Черный занавес был отдернут, и глазам Монреаля представились палач и орудия пытки! Грудь его гневно заволновалась.
— Сенатор римский, — сказал он, — эти орудия существуют для рабов и простолюдинов. Я был воином и вождем; в моих руках были жизнь и смерть, я распоряжался ими, как хотел; но равных мне и моих врагов я никогда не оскорблял пыткой.
— Синьор Вальтер де Монреаль отвечает так, как отвечал бы всякий порядочный человек. Но узнай от меня, кого судьба сделала твоим судьей, что я уступил только желанию этих почтенных сенаторов испытать твои нервы. Но если бы ты был самым простым крестьянином и явился перед моим судилищем, то и тогда бы ты не имел причины бояться пытки. Вальтер де Монреаль, скажи, так ли бы поступил кто-либо из государей Италии, которых ты знал, или из римских баронов, которым ты хотел оказать помощь?
— Я желал только, — сказал Монреаль с некоторым колебанием, — соединить баронов с тобой; я не замышлял заговора против твоей жизни! Риенцо нахмурил брови.
— Рыцарь св. Иоанна, я знаю твои тайные замыслы; увертки и уклончивость для тебя неприличны и бесполезны. Если ты не замышлял заговора против моей жизни, то замышлял его против Рима. Тебе остается на земле просить только одной милости, именно: выбора смерти.

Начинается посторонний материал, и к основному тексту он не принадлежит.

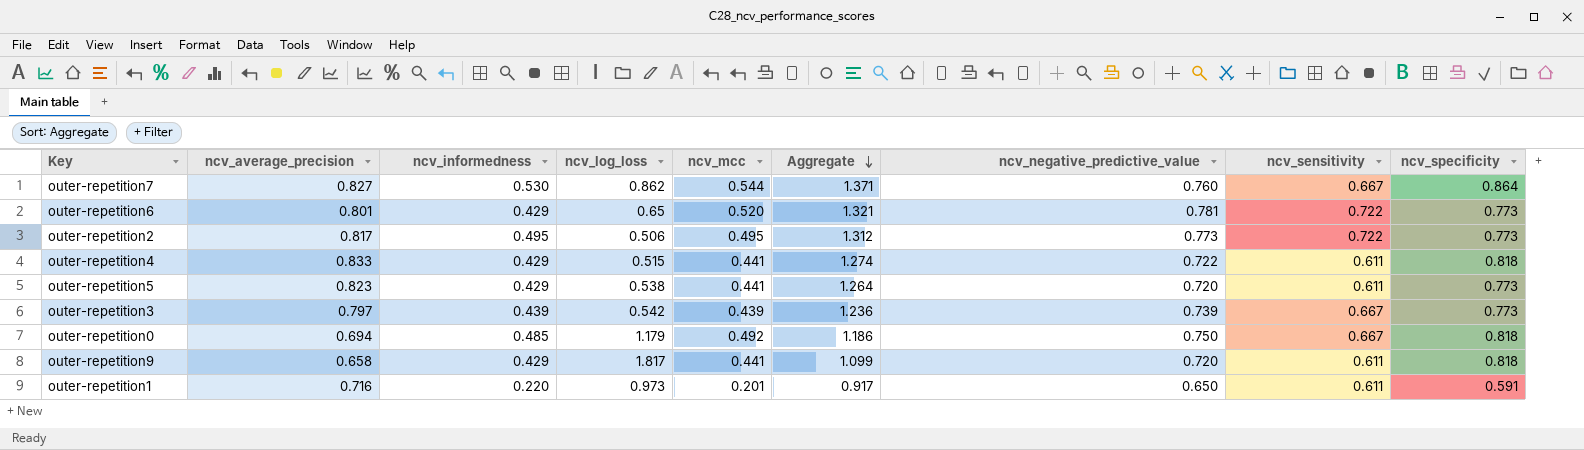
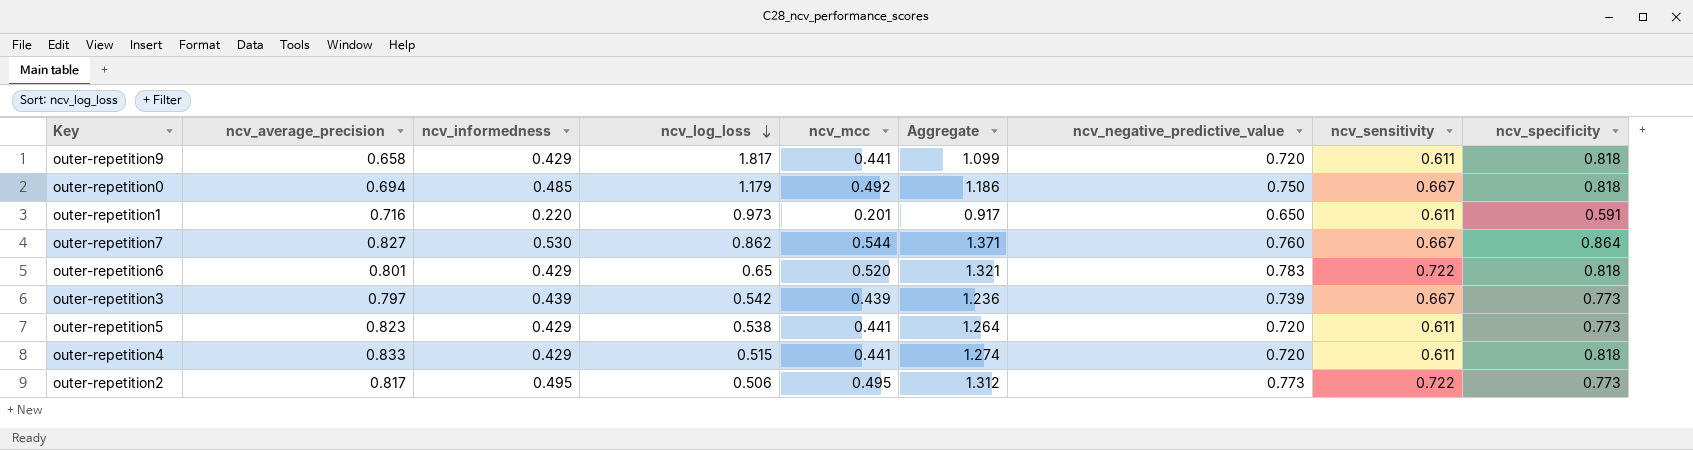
row order: Aggregate descending -> ncv_log_loss descending
outer-repetition6 | ncv_negative_predictive_value: 0.781 -> 0.783
outer-repetition6 | ncv_specificity: 0.773 -> 0.818
outer-repetition4 | ncv_negative_predictive_value: 0.722 -> 0.720

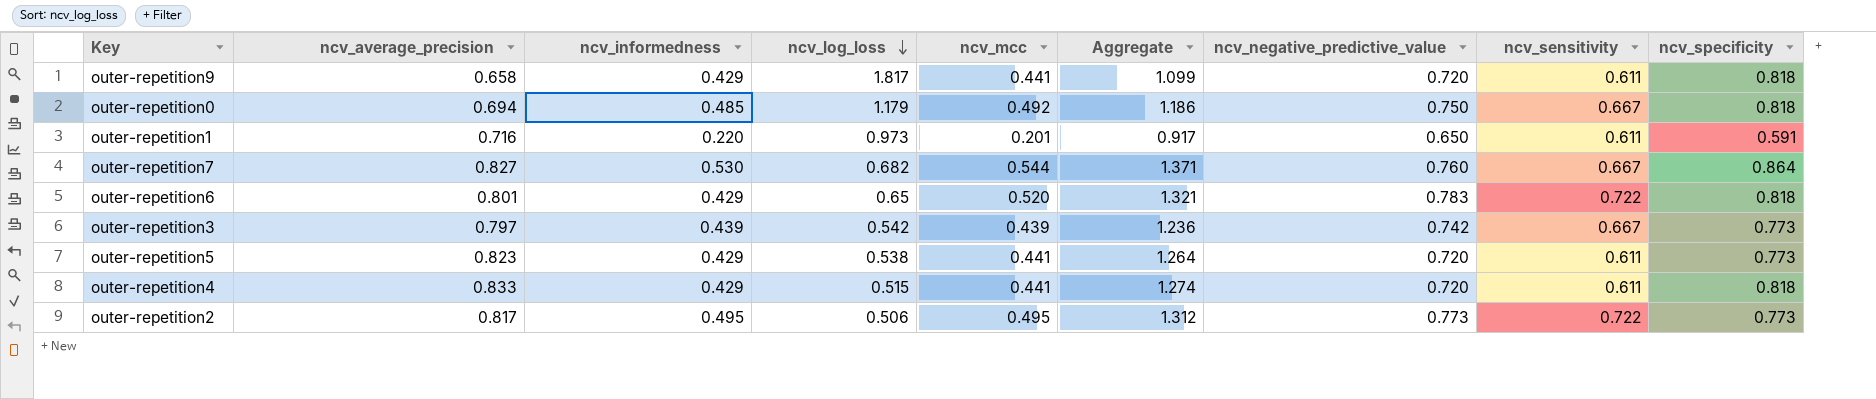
outer-repetition7 | ncv_log_loss: 0.862 -> 0.682
outer-repetition3 | ncv_negative_predictive_value: 0.739 -> 0.742

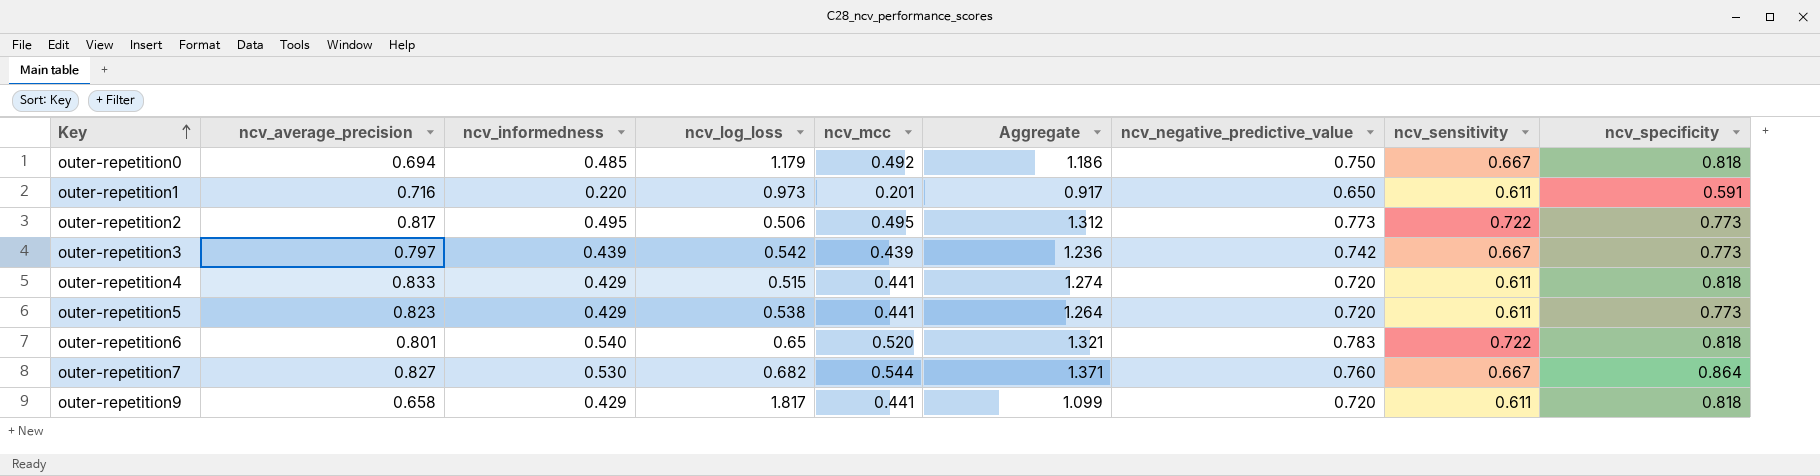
row order: ncv_log_loss descending -> Key ascending
outer-repetition6 | ncv_informedness: 0.429 -> 0.540

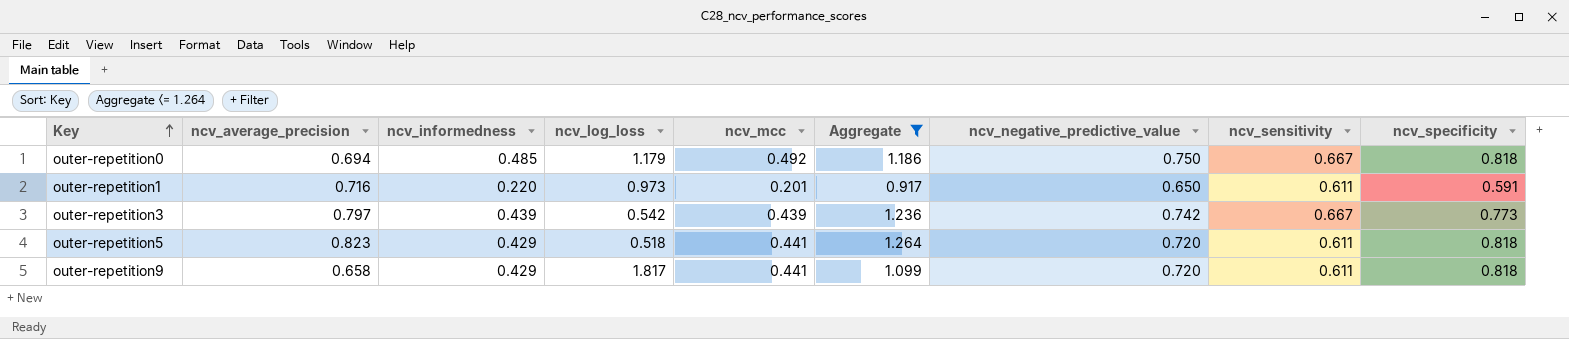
filter: none -> Aggregate <= 1.264
outer-repetition5 | ncv_log_loss: 0.538 -> 0.518
outer-repetition5 | ncv_specificity: 0.773 -> 0.818

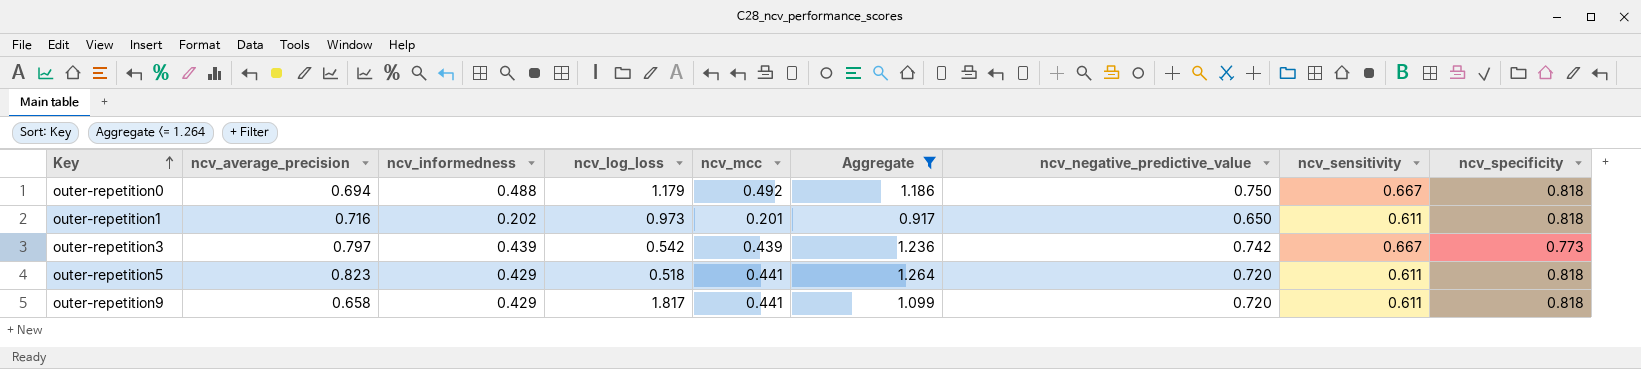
outer-repetition0 | ncv_informedness: 0.485 -> 0.488
outer-repetition1 | ncv_informedness: 0.220 -> 0.202
outer-repetition1 | ncv_specificity: 0.591 -> 0.818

Губы Монреаля судорожно зашевелились.
— Сенатор, — сказал он тихим голосом, — могу я поговорить с тобой одну минуту наедине?
Советники подняли глаза.
— Синьор, — прошептал старший из них, — без сомнения, он имеет при себе скрытое оружие — не доверяйтесь ему.
— Пленник, — отвечал Риенцо после минутной паузы, — если ты хочешь просить помилования, то это будет напрасно, а перед моими помощниками у меня нет тайн; говори, что тебе нужно?
— Но послушай, — сказал арестант, сложив руки, — это касается не моей жизни, а благосостояния Рима.
— В таком случае, — сказал Риенцо, сменив тон, — я исполню твою просьбу.
Говоря это, он дал знак советникам, которые медленно вышли через дверь, за которой скрылся Виллани, а стража отошла в самый дальний угол залы.
— Теперь, Вальтер Монреаль, говори скорей, время не ждет.
— Сенатор, — сказал Монреаль, — моя смерть принесет вам мало пользы; люди скажут, что вы казнили своего кредитора для уничтожения вашего долга. Назначьте сумму за жизнь мою, оцените ее так, как могла бы быть оценена жизнь какого-нибудь государя; каждый флорин будет вам уплачен, и ваша казна будет полна целые пять лет. Если существование Buono Stato зависит от вашего управления, то ваша заботливость о Риме не позволит вам отказать мне в этой просьбе.
— Ты ошибаешься во мне, смелый разбойник, — сказал Риенцо сурово, — против твоей измены я мог бы остеречься, и потому прощаю ее; но твоего честолюбия никогда не прощу. Я знаю тебя! Положи руку на сердце и скажи, — если бы ты был на моем месте, продал ли бы ты жизнь Вальтера де Монреаля за все золото в мире? Несмотря на твое богатство, на твое величие, на твою хитрость, твои часы сочтены; ты умрешь с восходом солнца!